In the 1865 science fiction novel "From the Earth to the Moon," Jules Verne told the story of space travelers propelled to the moon by a cannon shot. While he was unaware of the technical impossibilities, it made for an entertaining tale.

Though the bulk of the HARP project's well over 100 artillery firings took place on the island of Barbados, one of the most significant occurred at Yuma Proving Ground. At 118 feet in length, YPG's HARP gun was the largest artillery piece in the world and, in October 1966, it fired a 185 lb. payload 111 miles high, into the lower reaches of space. It was a world altitude record that still stands. A record was also set that day for the greatest amount of powder ever loaded into a gun -- 1225 lbs.

To achieve this success, engineers devised a number of technological innovations, one of which was a new ignition system. Instead of igniting the bottom of a 15-feet long stack of powder bags loaded into the gun's breech, the HARP gun ignited the charge at five separate points so the entire charge would ignite simultaneously. The projectile reached a maximum velocity of 6,800 feet per second upon leaving the barrel. When the gun fired, it produced a huge explosion and plume of fire that gushed hundreds of feet into the sky.

Another innovation were the supersonic shells developed for the gun. Dubbed the "Martlet," they were cylindrical finned projectiles about eight inches wide and over five feet long. Each weighed several hundred pounds. The Martlets were scientific research craft designed to carry payloads of chemical smoke, meteorological balloons or metallic chaff. While in the gun's barrel, the Martlet was surrounded by a wooden casing known as a "sabot" that held it tightly against the gun's bore, then fell away after leaving the tube. Engineer Bull hoped to eventually fire a Martlet into earth orbit.

YPG's famous HARP shot took place long after most employees had left for home; at 11:56 p.m. to be exact. The shell was tracked from three points -- at Yuma Proving Ground, in the nearby town of Wellton and at Arizona Western College. As the Martlet reached maximum altitude, it released chemicals that glowed in the night sky and could be seen with the naked eye. It came down on the proving ground about 30 miles from where it was shot.

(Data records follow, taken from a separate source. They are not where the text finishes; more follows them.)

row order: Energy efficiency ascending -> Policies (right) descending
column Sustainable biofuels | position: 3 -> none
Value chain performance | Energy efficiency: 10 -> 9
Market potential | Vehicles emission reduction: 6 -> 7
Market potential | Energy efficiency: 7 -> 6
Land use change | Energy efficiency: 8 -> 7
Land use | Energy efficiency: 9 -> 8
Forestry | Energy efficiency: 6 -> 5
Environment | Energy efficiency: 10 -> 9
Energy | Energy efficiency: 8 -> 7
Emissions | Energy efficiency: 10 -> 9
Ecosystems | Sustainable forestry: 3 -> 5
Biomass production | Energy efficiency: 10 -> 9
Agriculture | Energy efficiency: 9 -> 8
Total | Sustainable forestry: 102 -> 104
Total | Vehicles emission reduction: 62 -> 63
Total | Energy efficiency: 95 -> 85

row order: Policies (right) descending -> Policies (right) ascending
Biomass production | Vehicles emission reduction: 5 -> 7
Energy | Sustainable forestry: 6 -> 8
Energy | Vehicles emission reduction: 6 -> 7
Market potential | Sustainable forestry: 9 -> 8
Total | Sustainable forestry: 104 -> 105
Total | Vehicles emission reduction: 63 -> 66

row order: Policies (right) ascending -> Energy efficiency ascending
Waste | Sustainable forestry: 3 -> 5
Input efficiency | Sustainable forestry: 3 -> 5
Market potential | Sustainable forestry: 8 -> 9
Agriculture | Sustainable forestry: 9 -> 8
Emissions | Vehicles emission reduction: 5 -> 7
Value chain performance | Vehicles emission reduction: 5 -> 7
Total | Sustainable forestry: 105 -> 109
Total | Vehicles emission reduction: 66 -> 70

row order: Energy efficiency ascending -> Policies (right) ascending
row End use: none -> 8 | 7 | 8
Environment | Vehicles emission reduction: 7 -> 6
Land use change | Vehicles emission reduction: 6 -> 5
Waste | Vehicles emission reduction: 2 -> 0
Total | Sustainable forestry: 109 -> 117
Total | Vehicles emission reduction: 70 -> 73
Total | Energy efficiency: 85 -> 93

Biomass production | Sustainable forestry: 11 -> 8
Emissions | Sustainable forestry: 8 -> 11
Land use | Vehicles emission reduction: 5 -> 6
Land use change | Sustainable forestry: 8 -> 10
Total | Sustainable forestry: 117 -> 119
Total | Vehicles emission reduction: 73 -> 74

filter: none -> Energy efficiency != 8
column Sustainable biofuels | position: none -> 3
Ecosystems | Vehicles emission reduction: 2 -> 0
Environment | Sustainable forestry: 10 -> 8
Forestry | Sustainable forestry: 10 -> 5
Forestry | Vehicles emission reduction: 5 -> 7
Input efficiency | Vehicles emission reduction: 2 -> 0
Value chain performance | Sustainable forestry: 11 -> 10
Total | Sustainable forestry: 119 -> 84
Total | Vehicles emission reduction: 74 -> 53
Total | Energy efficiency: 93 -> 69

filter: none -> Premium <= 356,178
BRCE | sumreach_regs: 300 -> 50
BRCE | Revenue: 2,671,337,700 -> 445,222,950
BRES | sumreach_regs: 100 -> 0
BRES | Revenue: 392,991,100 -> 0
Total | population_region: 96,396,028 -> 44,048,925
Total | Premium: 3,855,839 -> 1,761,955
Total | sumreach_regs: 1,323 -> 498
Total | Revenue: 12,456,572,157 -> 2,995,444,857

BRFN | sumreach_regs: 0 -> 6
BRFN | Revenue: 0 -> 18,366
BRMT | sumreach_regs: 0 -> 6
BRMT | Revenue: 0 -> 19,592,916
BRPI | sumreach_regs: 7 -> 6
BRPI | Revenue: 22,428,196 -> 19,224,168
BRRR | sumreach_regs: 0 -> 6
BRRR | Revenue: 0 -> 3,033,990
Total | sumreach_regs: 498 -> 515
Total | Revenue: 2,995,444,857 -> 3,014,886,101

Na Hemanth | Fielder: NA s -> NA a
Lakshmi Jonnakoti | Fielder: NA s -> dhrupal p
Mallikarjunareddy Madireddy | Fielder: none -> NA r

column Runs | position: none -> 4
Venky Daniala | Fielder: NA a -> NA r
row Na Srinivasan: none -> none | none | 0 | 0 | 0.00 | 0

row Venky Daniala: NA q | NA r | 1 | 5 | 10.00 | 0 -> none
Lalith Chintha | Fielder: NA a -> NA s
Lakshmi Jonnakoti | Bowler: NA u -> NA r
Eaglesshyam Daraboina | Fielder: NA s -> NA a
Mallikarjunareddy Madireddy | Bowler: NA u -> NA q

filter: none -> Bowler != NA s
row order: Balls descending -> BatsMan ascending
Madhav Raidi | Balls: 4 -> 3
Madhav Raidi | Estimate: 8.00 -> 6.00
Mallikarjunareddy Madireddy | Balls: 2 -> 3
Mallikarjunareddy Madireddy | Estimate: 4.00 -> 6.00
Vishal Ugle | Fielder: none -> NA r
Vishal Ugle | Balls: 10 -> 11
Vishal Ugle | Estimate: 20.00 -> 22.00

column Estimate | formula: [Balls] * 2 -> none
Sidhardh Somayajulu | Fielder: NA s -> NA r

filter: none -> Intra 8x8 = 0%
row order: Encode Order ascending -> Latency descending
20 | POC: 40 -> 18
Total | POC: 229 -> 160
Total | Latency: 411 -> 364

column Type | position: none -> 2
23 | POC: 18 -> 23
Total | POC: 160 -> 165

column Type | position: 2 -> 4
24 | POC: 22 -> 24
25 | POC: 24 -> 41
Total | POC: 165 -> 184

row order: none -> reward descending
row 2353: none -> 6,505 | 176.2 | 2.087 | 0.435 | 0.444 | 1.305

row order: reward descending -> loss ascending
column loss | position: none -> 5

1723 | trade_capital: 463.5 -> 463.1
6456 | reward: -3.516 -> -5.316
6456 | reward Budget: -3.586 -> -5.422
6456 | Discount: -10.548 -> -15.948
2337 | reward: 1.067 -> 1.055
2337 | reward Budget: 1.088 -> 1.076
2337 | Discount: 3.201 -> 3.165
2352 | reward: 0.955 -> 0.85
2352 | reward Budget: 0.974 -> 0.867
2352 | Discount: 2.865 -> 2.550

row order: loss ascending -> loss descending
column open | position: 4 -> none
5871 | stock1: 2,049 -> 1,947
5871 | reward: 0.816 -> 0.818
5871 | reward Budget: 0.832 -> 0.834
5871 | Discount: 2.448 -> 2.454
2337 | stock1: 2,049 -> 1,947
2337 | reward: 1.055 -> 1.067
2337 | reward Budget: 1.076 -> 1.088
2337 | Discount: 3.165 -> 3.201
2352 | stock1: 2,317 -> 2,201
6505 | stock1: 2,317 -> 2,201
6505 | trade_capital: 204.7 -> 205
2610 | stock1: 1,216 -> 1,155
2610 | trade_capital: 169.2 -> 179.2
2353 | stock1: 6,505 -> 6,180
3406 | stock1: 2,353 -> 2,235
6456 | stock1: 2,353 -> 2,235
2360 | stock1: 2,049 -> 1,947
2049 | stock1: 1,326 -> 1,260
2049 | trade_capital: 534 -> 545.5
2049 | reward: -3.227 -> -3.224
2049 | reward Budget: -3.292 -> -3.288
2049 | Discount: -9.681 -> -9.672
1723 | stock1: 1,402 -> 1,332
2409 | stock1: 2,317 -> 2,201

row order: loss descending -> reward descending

Despite the HARP gun's Yuma Proving Ground success, the project was cancelled shortly thereafter. Disappointed, Bull went on to establish his own company to sell artillery wares to nations around the globe -- Britain, Italy, Egypt, Israel, Australia, Angola, South Africa, and to both sides during the Iran-Iraq War of the 1980's. Later, working for Saddam Hussein, he designed a 500-foot long, 2100 ton super cannon that would allow Iraq to fire payloads into orbit.

Some were concerned, even perturbed at the threat this represented. In March 1990, Bull was assassinated at the door of his apartment in Brussels, Belgium. Shot five times with a silencer-equipped 7.65 mm automatic pistol, the assassin was never located. Some say it was an Israeli intelligence operative, but no one knows for sure.

Yuma Proving Ground's HARP gun is the only thing in Arizona that fired a round into space. At the very least, it won the proving ground an asterisk in the international space race history books.